JuliaParallel / ClusterManagers.jl

Other
245 stars 74 forks source link

Hangs on `addprocs_sge()` #56

Closed tamasgal closed 4 years ago

tamasgal commented 7 years ago

I hope someone can help me. I am trying to do parallel computing with Julia on our SGE grid system, which I normally only fed with shell scripts.

When I run for example addprocs_sge(5,res_list="ct=00:01:00"), it immediately shows the received job id and is waiting for the job to start. A few seconds after however, I receive error messages which indicates that it can't tail the log files in my home, which however are present:

julia> using ClusterManagers

julia> addprocs_sge(5,res_list="ct=00:01:00")
job id is 5430281, waiting for job to start ........................
tail: /path/to/my/home/julia-59333.o5430281.1: No such file or directory
tail: no files remaining
tail: /path/to/my/home/julia-59333.o5430281.5: No such file or directory
tail: no files remaining

This is the content of one of the log files, so it apparently fails to run the julia process, which however is of course accessible (I am using the same binary for the REPL):

***************************************************************
* Submitted on:            Tue Feb 07 09:30:16 2017           *
* Started on:              Tue Feb 07 09:31:18 2017           *
***************************************************************

/var/spool/sge/ccwsge0830/job_scripts/5430281:1: permission denied: /path/to/my/home/apps/julia/julia-0.5.0/bin/julia

***************************************************************
* Ended on:                Tue Feb 07 09:31:36 2017           *
* Exit status:             126                                *
* Consumed                                                    *
*   cpu (HS06):            00:00:00                           *
*   cpu scaling factor:    11.100000                          *
*   cpu time:              0 / 60                             *
*   efficiency:            00 %                               *
*   io:                    0.00000GB                          *
*   vmem:                  N/A                                *
*   maxvmem:               N/A                                *
*   maxrss:                N/A                                *
***************************************************************

Any ideas what's happening here?

bjarthur commented 7 years ago

if your SGE cluster supports qrsh as well as qsub, you might try the undocumented QRSHManager instead.

addprocs_qrsh(...

on high performance file systems which agressively buffer file I/O, interprocess communication via TCP is much more reliable.

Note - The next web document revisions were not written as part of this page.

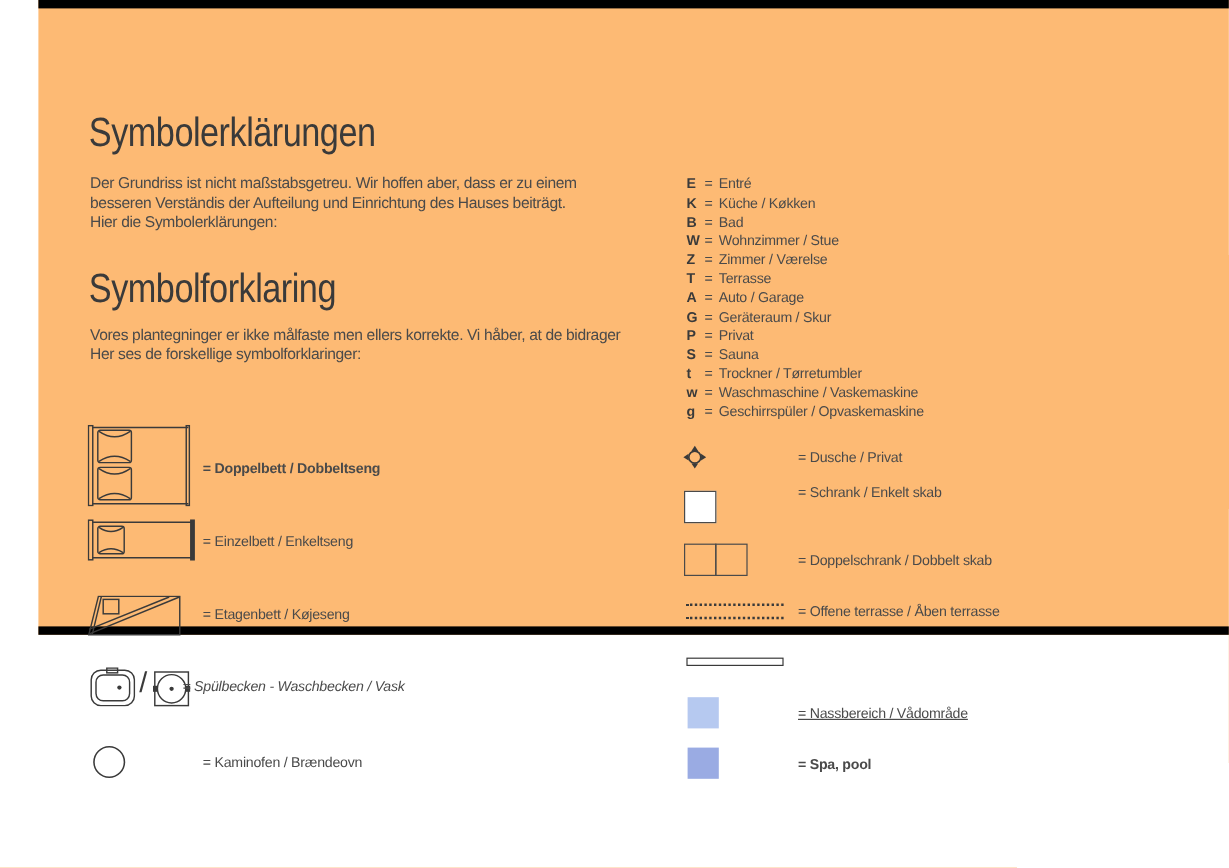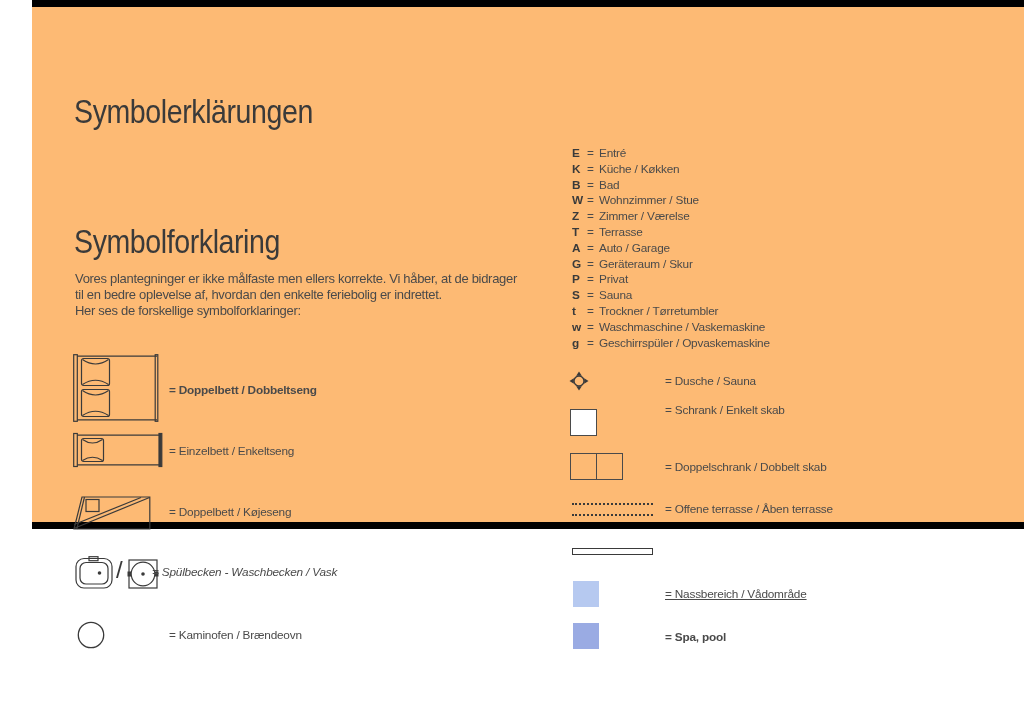"Der Grundriss ist nicht maßstabsgetreu." div.para { html: none -> <div> <div>Der Grundriss ist nicht maßstabsgetreu. Wir hoffen aber, dass er zu einem</div> <div>besseren Verständis der Aufteilung und Einrichtung des Hauses beiträgt.</div> <div>Hier die Symbolerklärungen:</div> </div> }
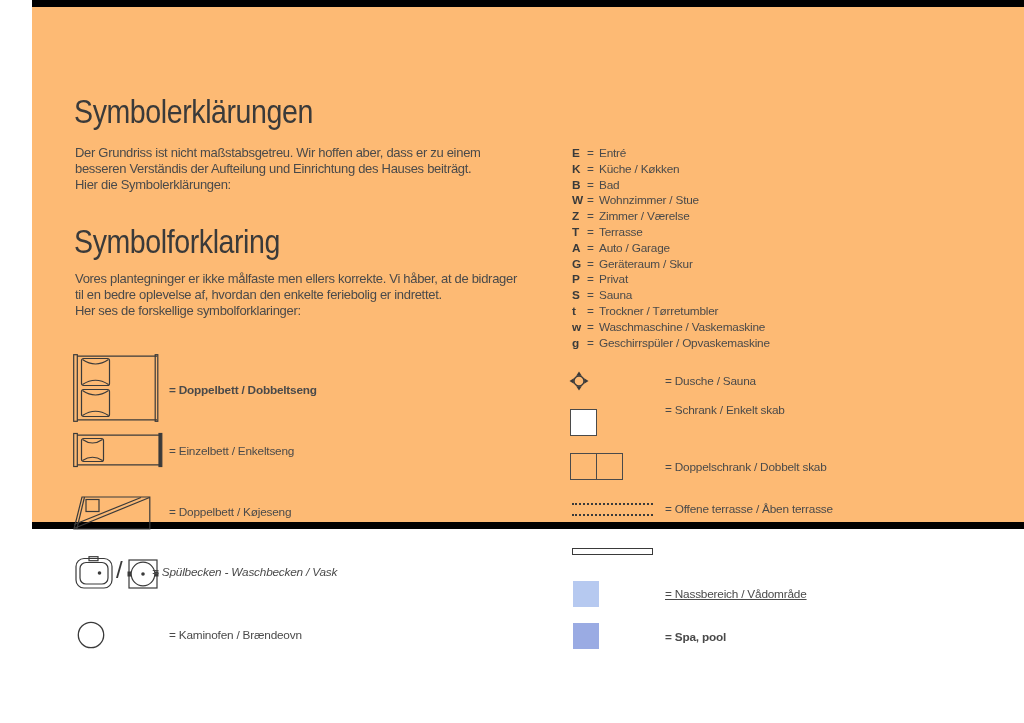"til en bedre oplevelse af," div { html: <div>til en bedre oplevelse af, hvordan den enkelte feriebolig er indrettet.</div> -> none }
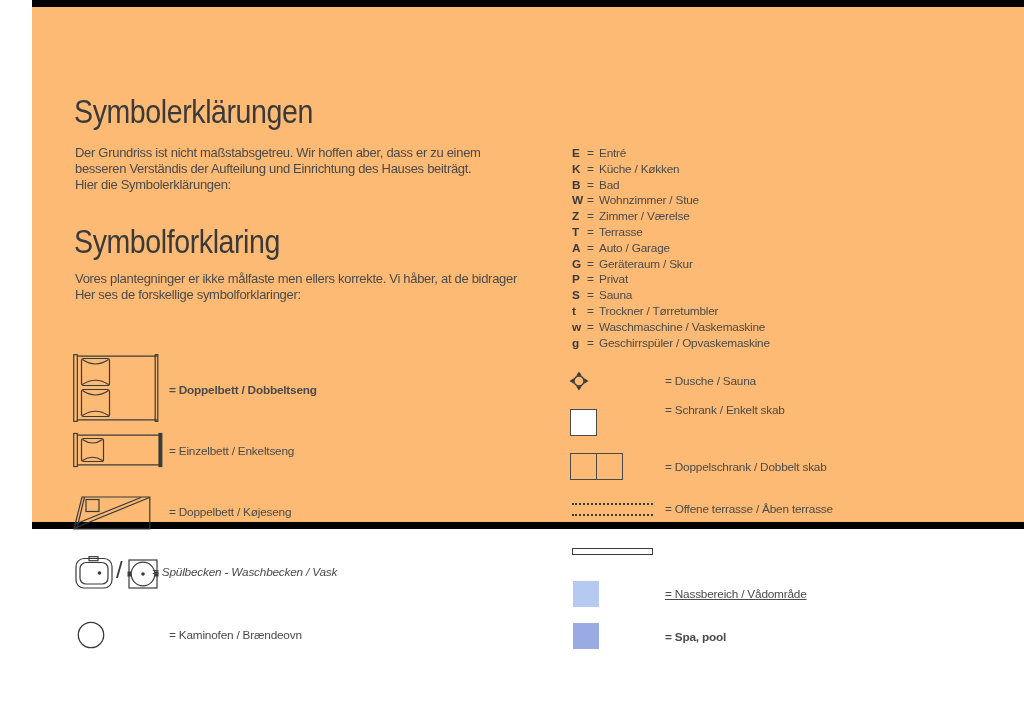"= Dusche / Sauna" div.slabel { text: Sauna -> Privat }
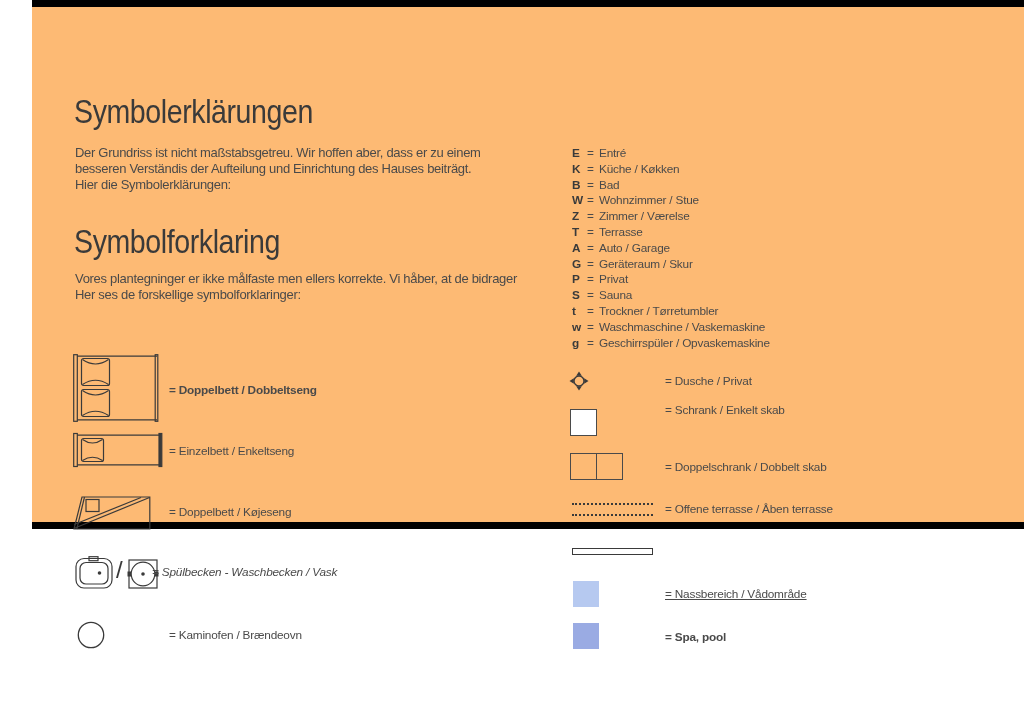"= Doppelbett / Køjeseng" div.slabel { text: Doppelbett -> Etagenbett }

tamasgal commented 7 years ago

Thanks, I tried but no success:

julia> addprocs_qrsh(5)
got no response from JSV script "/opt/sge/util/resources/jsv/corebinding.jsv"
got no response from JSV script "/opt/sge/util/resources/jsv/corebinding.jsv"
got no response from JSV script "/opt/sge/util/resources/jsv/corebinding.jsv"
got no response from JSV script "/opt/sge/util/resources/jsv/corebinding.jsv"
got no response from JSV script "/opt/sge/util/resources/jsv/corebinding.jsv"
juliohm commented 4 years ago

Too old to reproduce. We've released a new version of the package, please report any issues there if they still apply.

tamasgal commented 4 years ago

Thanks, I'll try!